Theoretical Grounding: The margin theory providing a \(\tilde{O}(1/\sqrt{\xi_k \Delta\beta_k})\) factor explains why tail classes benefit most, aligning empirical visualizations with theoretical proof.

Limitations & Future Work¶

The method is currently limited to supervised multi-view classification, relying on complete labels; future work could explore fairness in evidence learning without explicit labels (e.g., clustering-driven).
The adaptive prior depends on "correct classification counts" along the training trajectory, which might be unstable with high label noise (despite warm-up), a scenario not deeply explored.
Experimental datasets are mostly traditional feature views (Handwritten, Scene, Omics); validation on large-scale deep features or real-world multimodal (Image-Text) scenarios is needed to confirm scalability.
Several hyperparameters (\(\eta\), \(\lambda\), warm-up, annealing steps \(T\)) are introduced, which may require some tuning across different datasets.

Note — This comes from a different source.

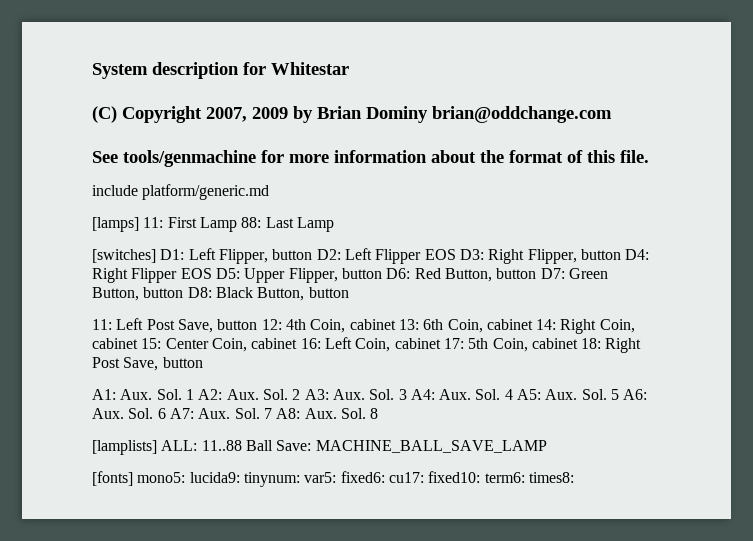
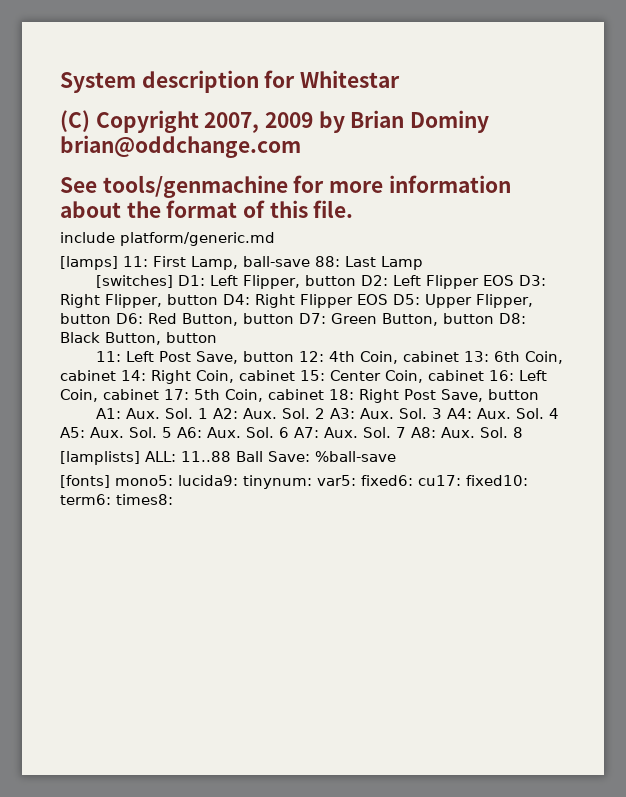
- [lamps] 11: First Lamp 88: Last Lamp
+ [lamps] 11: First Lamp, ball-save 88: Last Lamp
- [lamplists] ALL: 11..88 Ball Save: MACHINE_BALL_SAVE_LAMP
+ [lamplists] ALL: 11..88 Ball Save: %ball-save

vs. Mainstream MVEL (TMC / ECML / CCML): These methods assume evidence is inherently fair and only optimize the fusion stage; FAML identifies that the extraction stage itself is biased and shifts the correction forward into the views.
vs. Imbalance/Fairness Methods (UMIX / GroupDRO): Unlike methods requiring re-sampling or pre-defined subgroup information, FAML is an endogenous framework that adapts priors solely based on training trajectories.
vs. EDL Variants (R-EDL / I-EDL): While these improve evidence collection, most still use fixed uniform priors; FAML is the first to introduce trajectory-driven adaptive priors for Dirichlet construction to address evidence bias.

Rating¶

Novelty: ⭐⭐⭐⭐⭐ First to formalize the BEML problem; adaptive prior is clever and theoretically supported.
Experimental Thoroughness: ⭐⭐⭐⭐ Six datasets with multiple metrics; detailed regional class analysis; lacks large-scale multimodal scenarios.
Writing Quality: ⭐⭐⭐⭐ Logic is clear, empirical motivation is strong, and visualizations support theories.
Value: ⭐⭐⭐⭐⭐ High practical value for trustworthy uncertainty estimation in high-stakes scenarios like medical diagnosis and autonomous driving.